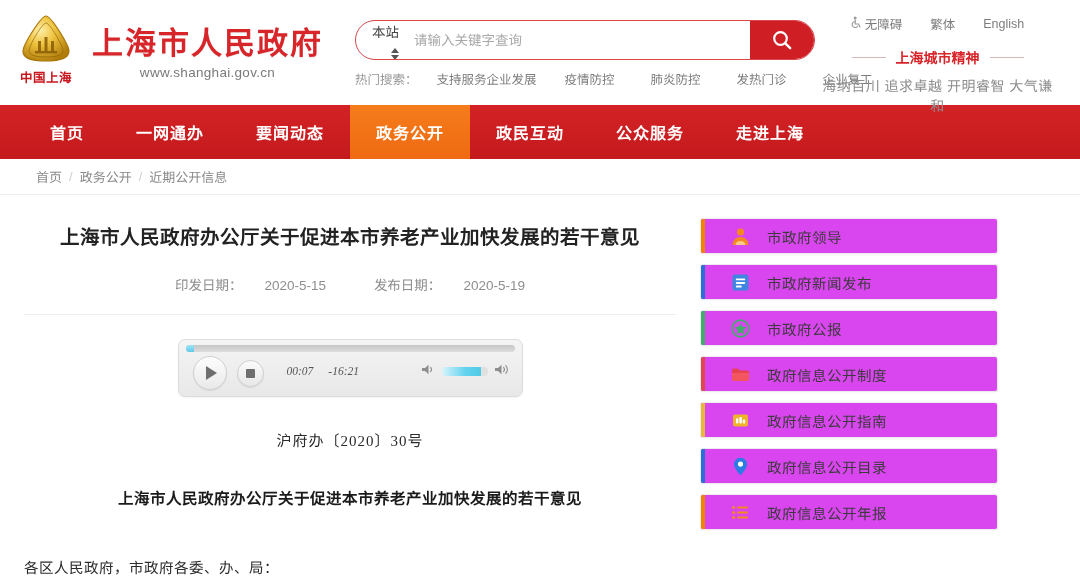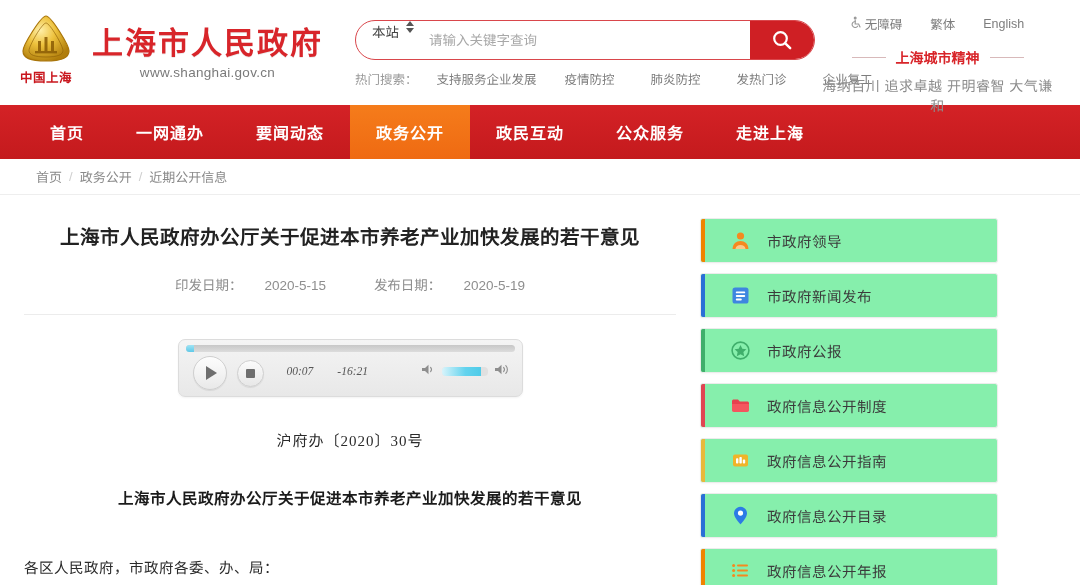--- a/index.html
+++ b/index.html
@@ -64,11 +64,12 @@
     background: #fff;
   }
   .search-scope {
-    display: flex; align-items: flex-start; gap: 7px;
+    display: flex; align-items: flex-end; gap: 7px;
     padding: 0 9px 0 16px;
     font-size: 13.5px; color: #444;
     cursor: pointer; user-select: none;
     white-space: nowrap;
+    flex-direction: column;
   }
   .spinner { display: flex; flex-direction: column; gap: 2px; }
   .spinner i {

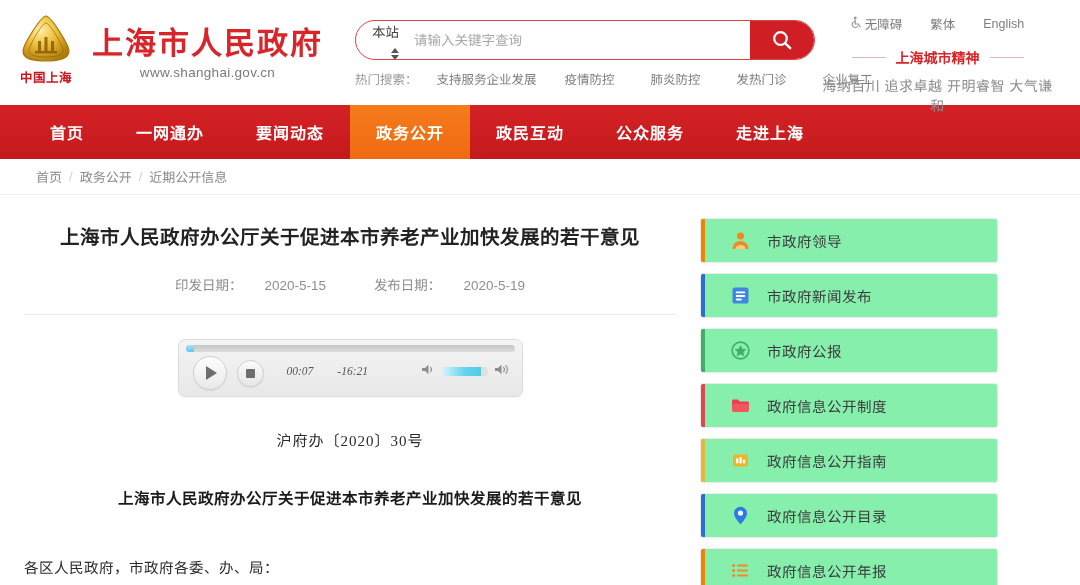--- a/index.html
+++ b/index.html
@@ -288,8 +288,8 @@
     display: flex; flex-direction: column; gap: 10px;
   }
   .side-item {
-    height: 45px;
-    background: #86efac;
+    height: 36px;
+    background: #d946ef;
     border: 1px solid #ececec;
     border-radius: 3px;
     display: flex; align-items: center;

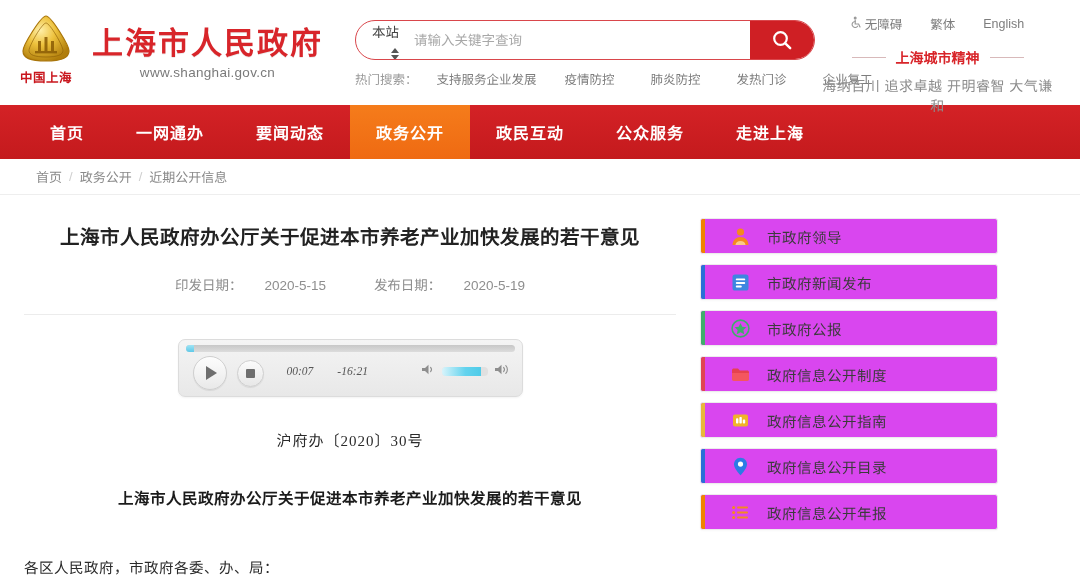--- a/index.html
+++ b/index.html
@@ -245,7 +245,7 @@
     position: absolute; top: 25px; left: 108px;
     font-size: 11.5px; font-style: italic; color: #555;
     font-family: "Liberation Serif", serif;
-    display: flex; gap: 24px; align-items: flex-end;
+    display: flex; gap: 15px; align-items: flex-end;
   }
   .volume-block {
     position: absolute; top: 22px; right: 11px;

---*---

Work required: Write out everything in the data word for word. Omit each picture.

Task answer:
--- a/index.html
+++ b/index.html
@@ -64,11 +64,12 @@
     background: #fff;
   }
   .search-scope {
-    display: flex; align-items: flex-start; gap: 7px;
+    display: flex; align-items: flex-end; gap: 7px;
     padding: 0 9px 0 16px;
     font-size: 13.5px; color: #444;
     cursor: pointer; user-select: none;
     white-space: nowrap;
+    flex-direction: column;
   }
   .spinner { display: flex; flex-direction: column; gap: 2px; }
   .spinner i {

--- a/index.html
+++ b/index.html
@@ -288,8 +288,8 @@
     display: flex; flex-direction: column; gap: 10px;
   }
   .side-item {
-    height: 45px;
-    background: #86efac;
+    height: 36px;
+    background: #d946ef;
     border: 1px solid #ececec;
     border-radius: 3px;
     display: flex; align-items: center;

--- a/index.html
+++ b/index.html
@@ -245,7 +245,7 @@
     position: absolute; top: 25px; left: 108px;
     font-size: 11.5px; font-style: italic; color: #555;
     font-family: "Liberation Serif", serif;
-    display: flex; gap: 24px; align-items: flex-end;
+    display: flex; gap: 15px; align-items: flex-end;
   }
   .volume-block {
     position: absolute; top: 22px; right: 11px;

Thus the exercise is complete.